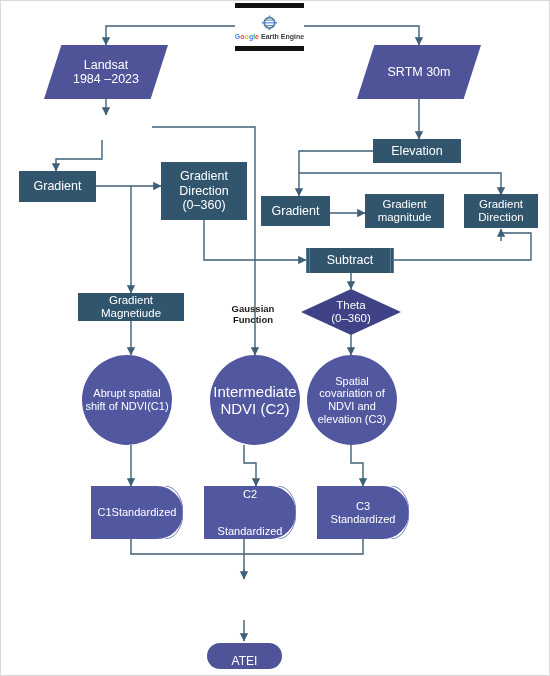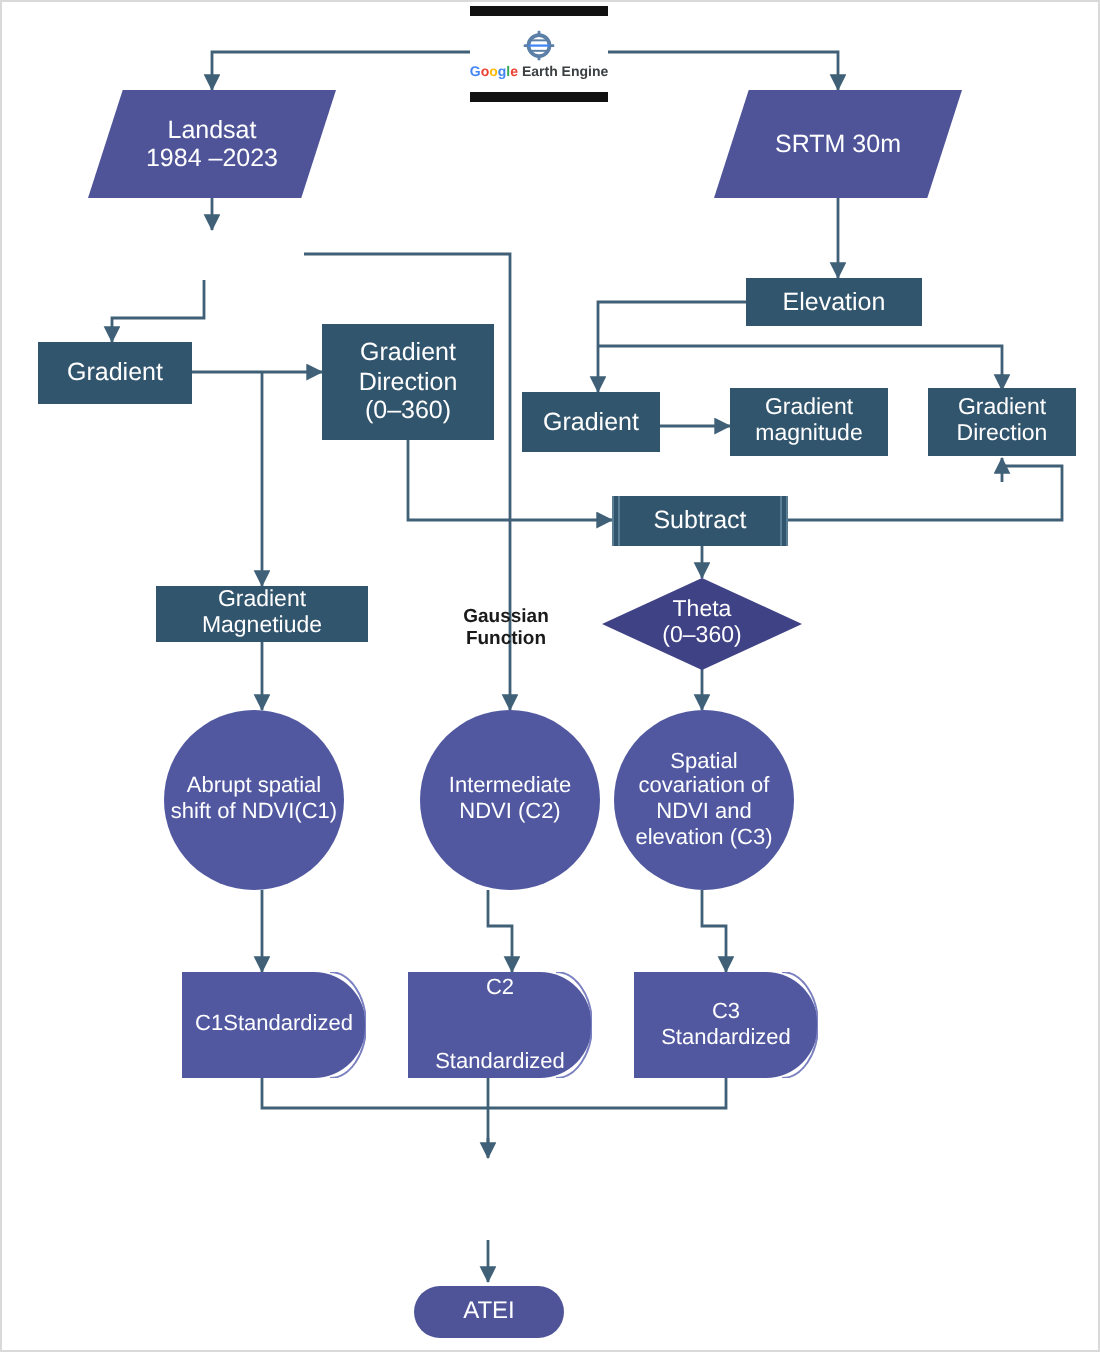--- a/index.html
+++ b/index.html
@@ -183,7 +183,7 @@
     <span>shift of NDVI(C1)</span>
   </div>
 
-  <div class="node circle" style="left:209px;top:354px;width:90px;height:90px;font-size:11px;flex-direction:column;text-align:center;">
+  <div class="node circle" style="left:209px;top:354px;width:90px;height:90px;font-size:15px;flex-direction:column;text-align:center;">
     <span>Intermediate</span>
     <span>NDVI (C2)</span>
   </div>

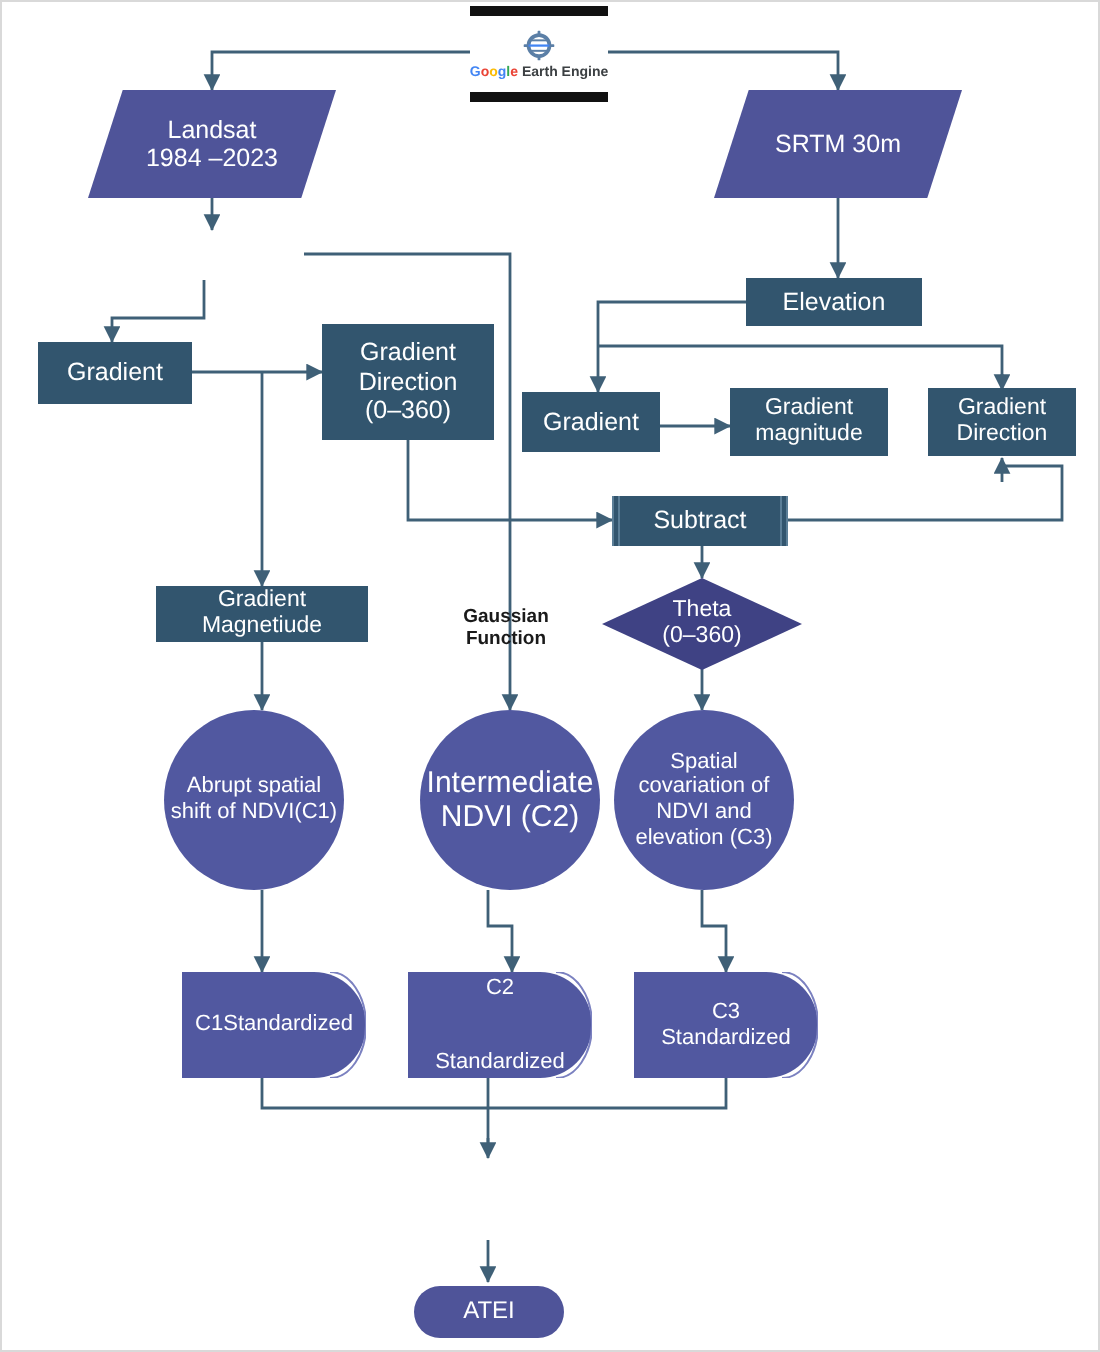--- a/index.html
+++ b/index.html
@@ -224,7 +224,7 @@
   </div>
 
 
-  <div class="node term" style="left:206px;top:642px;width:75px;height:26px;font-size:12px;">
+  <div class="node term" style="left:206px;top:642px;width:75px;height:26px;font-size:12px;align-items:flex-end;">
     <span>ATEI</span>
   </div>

--

## WHAT THE TASK ASKS
Leave out the pictures and give the rest of the records again exactly.

## ANSWER TO THIS TASK
--- a/index.html
+++ b/index.html
@@ -183,7 +183,7 @@
     <span>shift of NDVI(C1)</span>
   </div>
 
-  <div class="node circle" style="left:209px;top:354px;width:90px;height:90px;font-size:11px;flex-direction:column;text-align:center;">
+  <div class="node circle" style="left:209px;top:354px;width:90px;height:90px;font-size:15px;flex-direction:column;text-align:center;">
     <span>Intermediate</span>
     <span>NDVI (C2)</span>
   </div>

--- a/index.html
+++ b/index.html
@@ -224,7 +224,7 @@
   </div>
 
 
-  <div class="node term" style="left:206px;top:642px;width:75px;height:26px;font-size:12px;">
+  <div class="node term" style="left:206px;top:642px;width:75px;height:26px;font-size:12px;align-items:flex-end;">
     <span>ATEI</span>
   </div>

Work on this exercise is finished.